12. Pero Dios es mi Rey desde el principio. En este versículo, como hemos visto a menudo en otros lugares, el pueblo de Dios entremezcla las meditaciones con sus oraciones, para así adquirir un renovado vigor en su fe y agitarse con mayor fervor en el deber de la oración. Sabemos lo difícil que es superar todas las dudas y audazmente perseverar en un curso de oración libre y sin restricciones. Aquí, entonces, los fieles llaman a recordar las pruebas de la misericordia y el trabajo de Dios, mediante las cuales certificó, a través de una serie continua de edades, que él era el Rey y Protector de las personas que había elegido. Con este ejemplo se nos enseña que, como no es suficiente orar con los labios a menos que también oremos con fe, siempre debemos recordar los beneficios por los cuales Dios ha dado una confirmación de su amor paternal hacia nosotros, y debemos considerarlos. como tantos testimonios de su amor electivo. Está bastante claro que el título Rey, que aquí se aplica a Dios, no debe limitarse solo a su soberanía. Esta denominación se dirige a él porque asumió el gobierno del pueblo judío para preservarlo y mantenerlo a salvo. Ya hemos dicho lo que está implícito en las palabras, desde el principio. En medio de la tierra, algunos piensan que Judea está destinada, porque estaba situada como estaba en medio del globo habitable. No hay duda de que debe entenderse de un lugar que se destaca prominentemente a la vista.
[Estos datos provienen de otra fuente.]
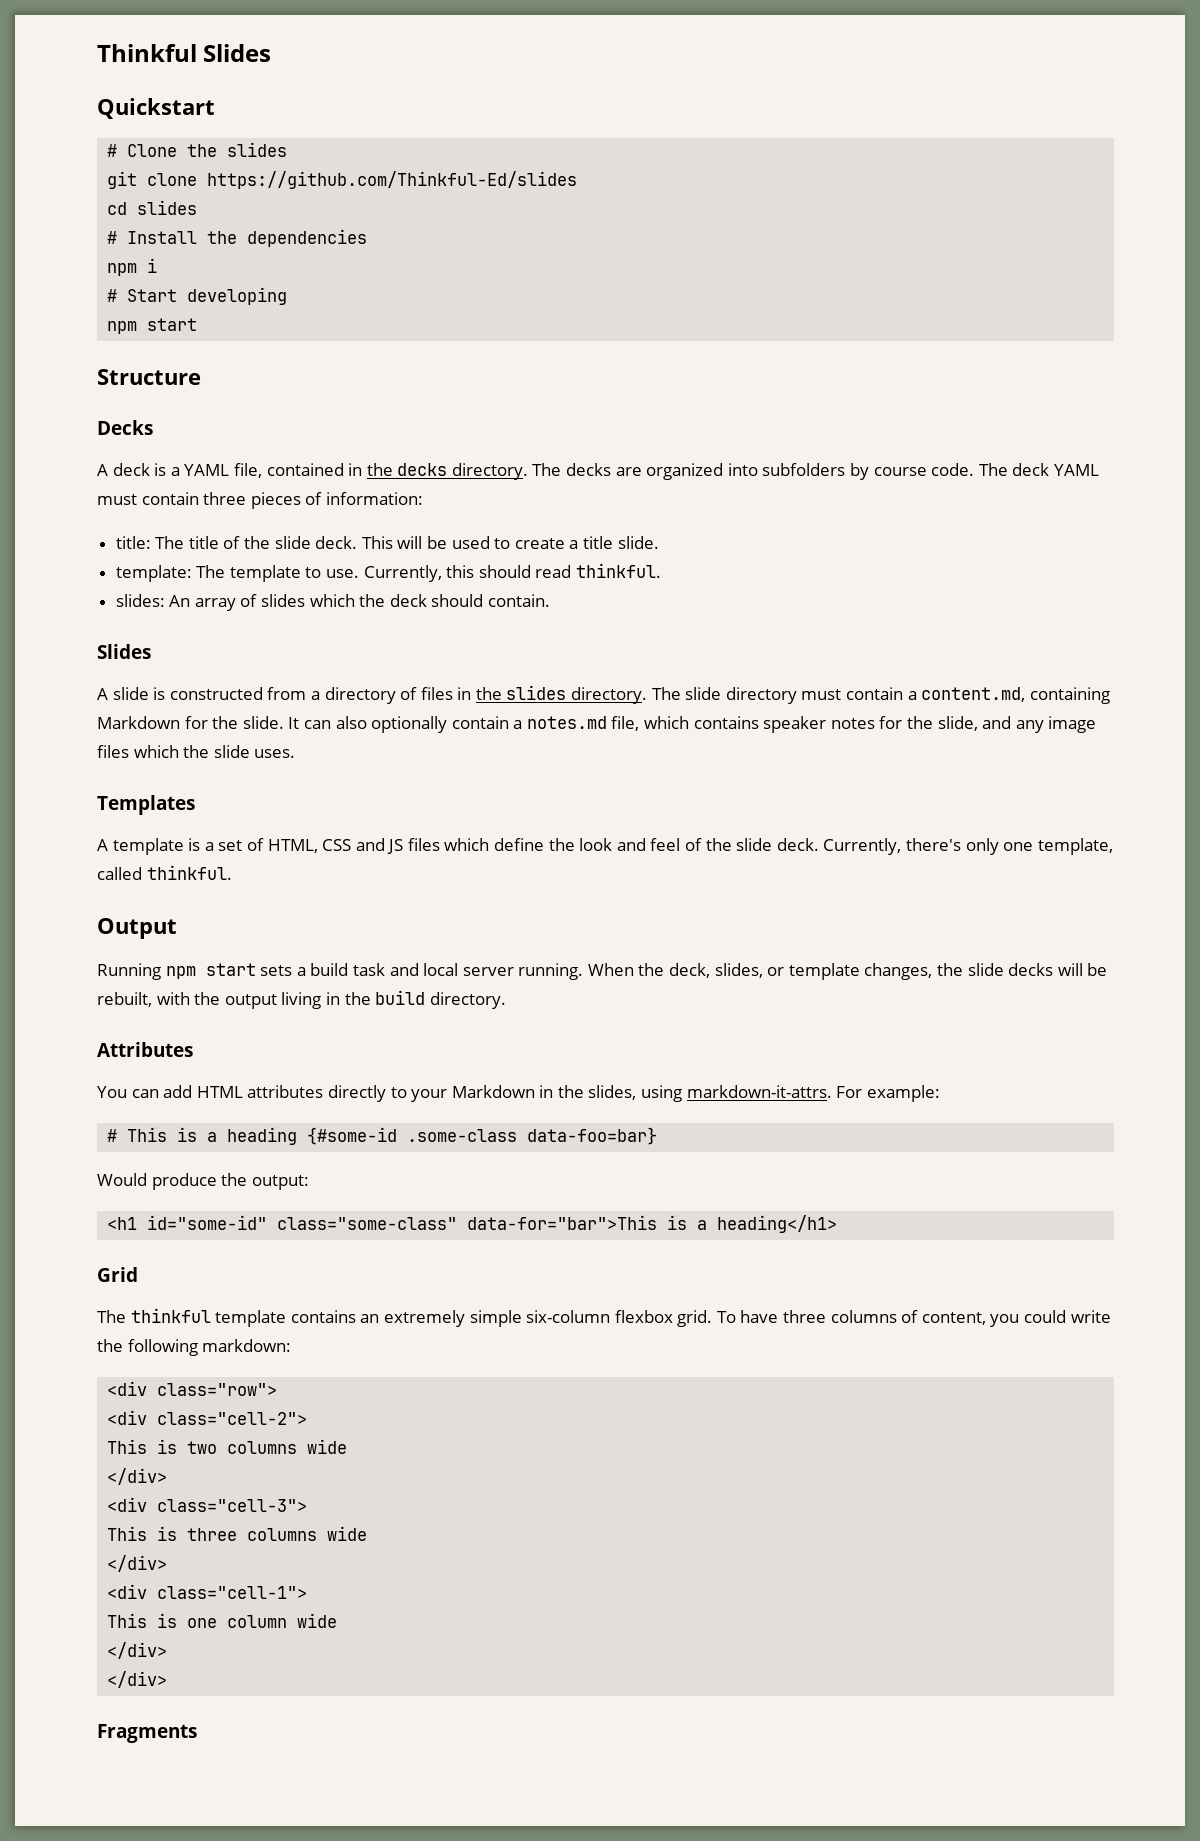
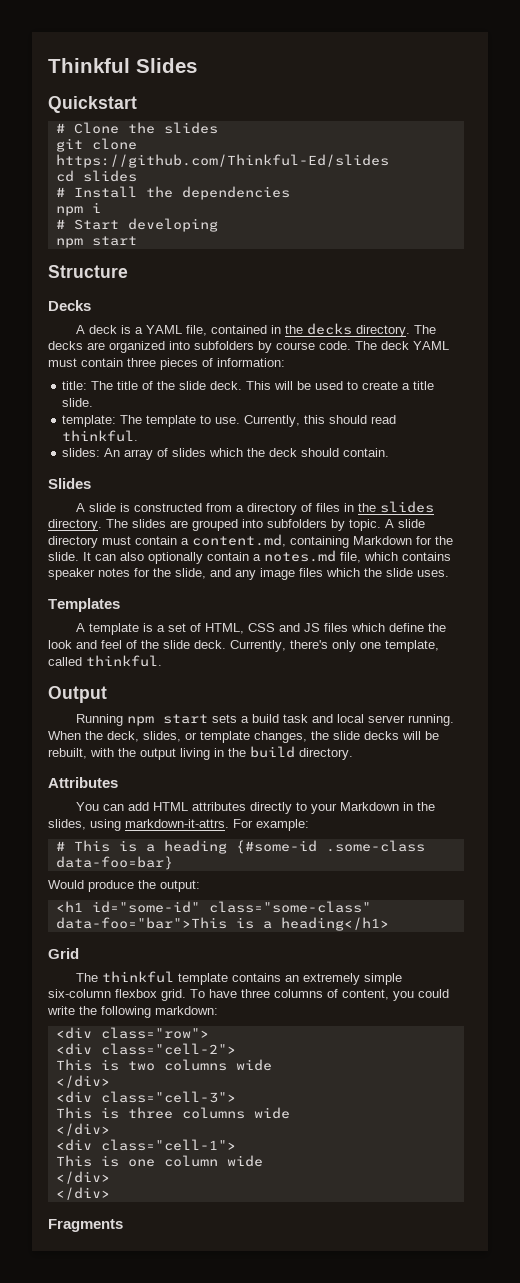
- The slide directory must contain a content.md, containing Markdown for the slide.
+ The slides are grouped into subfolders by topic. A slide directory must contain a content.md, containing Markdown for the slide.
- <h1 id="some-id" class="some-class" data-for="bar">This is a heading</h1>
+ <h1 id="some-id" class="some-class" data-foo="bar">This is a heading</h1>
Encontramos la expresión usada en este sentido en estas palabras que Dios le ordenó a Moisés que le hablara a Faraón:

"Y cortaré en ese día la tierra de Goshen, donde habita mi pueblo, para que no haya enjambres de moscas; hasta el final sabrás que yo soy el Señor en medio de la tierra " ( Éxodo 8:22.)

El significado simple y natural, por lo tanto, es que Dios había obrado en nombre del pueblo elegido muchas liberaciones, que fueron tan abiertas y manifiestas como si hubieran sido exhibidas en un teatro visible.